Skills for agentic workflows.
See ./code for coding-specific skills. I use a very hands-on and highly structured
approach when coding with agents. Note that I use amp.
It's easy to get lost in what is going on, so my workflow self-documents the thinking behind the implementation. When I'm diligent, this is where 60% of my time goes.
Features start by turning an idea into a plan. In most cases the first draft of the plan is written by the agent. I'll then go make edits as needed, making changes myself is usually faster than asking the agent to do it. Plans consist of granular steps, each step corresponding to roughly the amount of work that would go into a commit.
Once implemented, a corresponding proof is written (see below) that provides additional documentation on exactly what was done, why, and how a human can verify it. This not only helps me verify work (or debug why the implementation is wrong) but I have found it to improve the accuracy of the result.

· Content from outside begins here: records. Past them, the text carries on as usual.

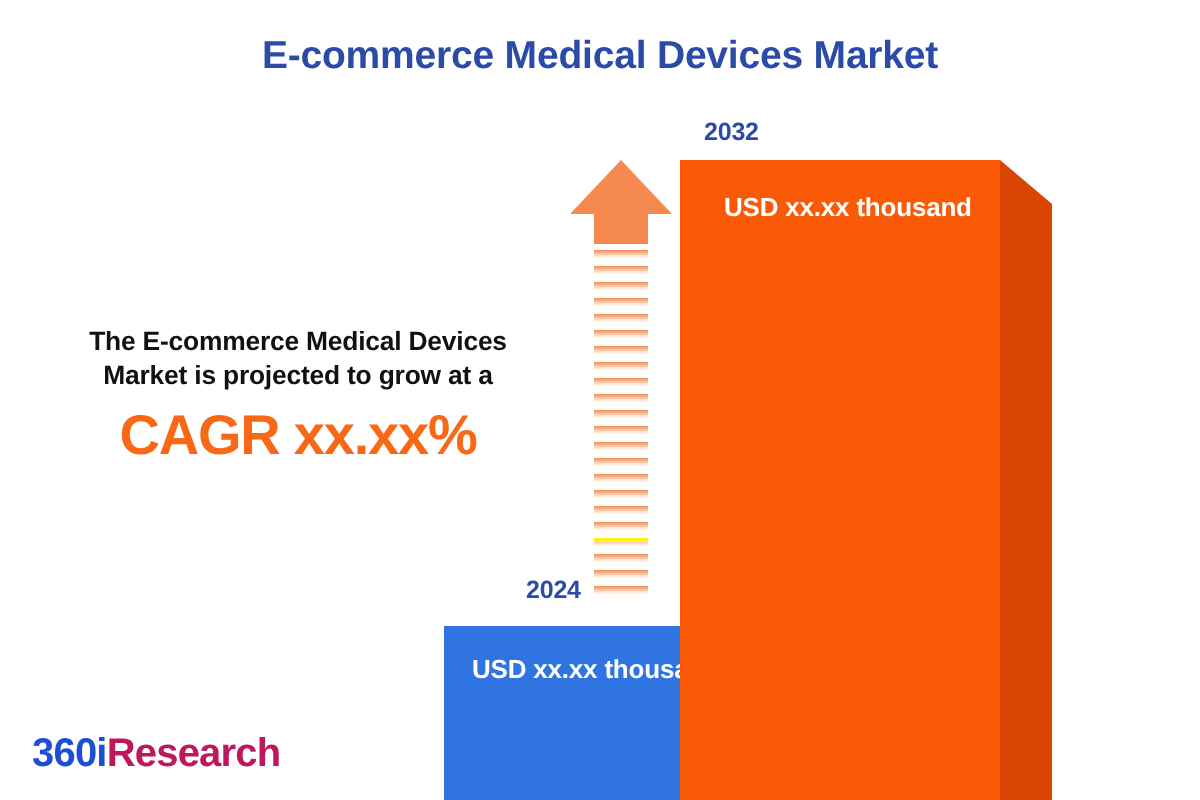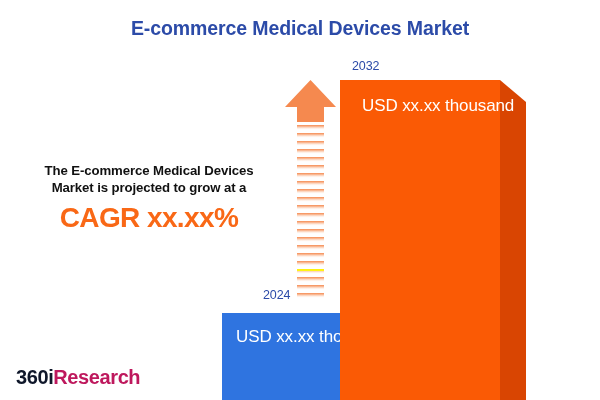--- a/index.html
+++ b/index.html
@@ -86,7 +86,7 @@
   .bar-year {
     position: absolute;
     font-size: 12.5px;
-    font-weight: normal;
+    font-weight: bold;
     color: #2c4ba8;
     letter-spacing: -0.1px;
     white-space: nowrap;

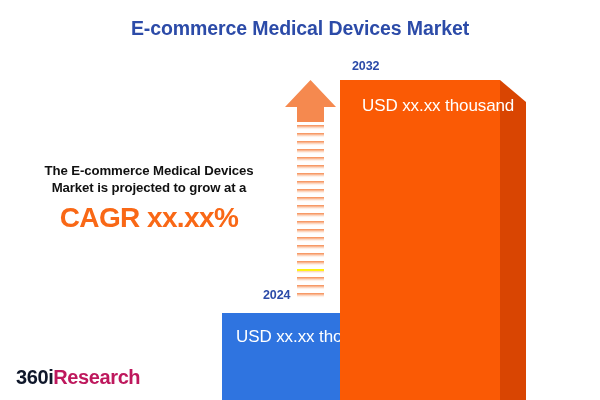--- a/index.html
+++ b/index.html
@@ -93,8 +93,8 @@
   }
   .bar-value {
     position: absolute;
-    font-size: 17px;
-    font-weight: normal;
+    font-size: 13px;
+    font-weight: bold;
     color: #ffffff;
     letter-spacing: -0.1px;
     white-space: nowrap;

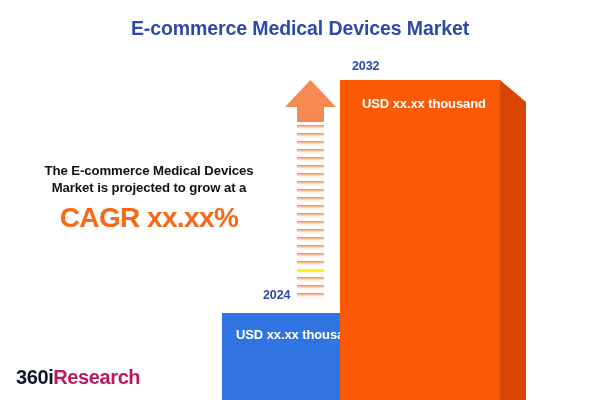--- a/index.html
+++ b/index.html
@@ -69,7 +69,7 @@
     letter-spacing: -0.4px;
     white-space: nowrap;
   }
-  #logo .logo-360i { color: #0f172a; }
+  #logo .logo-360i { color: #1d4ed8; }
   #logo .logo-research { color: #be185d; }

I maintain that agents are not intelligent in any traditional sense. They require a lot of coaxing to correctly implement what they are told in a reasonable way. One of the more effective strategies I've found is to have the agent generate a proof of its work. This is not entirely novel and is inspired by others like Simon Willison.
Note that this is not actual proof that the code works; that is ultimately the job of the human. This is only for the agent to deliver more reliably. Do your job and put the effort in to understand the implementation and own the final result.
- https://simonwillison.net/2026/Feb/10/showboat-and-rodney/
- https://simonwillison.net/2025/Dec/18/code-proven-to-work/
One gripe I have with agentic coding is that as agents improve and I change my mind about how I want things done, the codebase starts to become disjointed in philosophy and style. The code audit skill helps address this by carefully stepping through and making things more consistent with the current ruleset.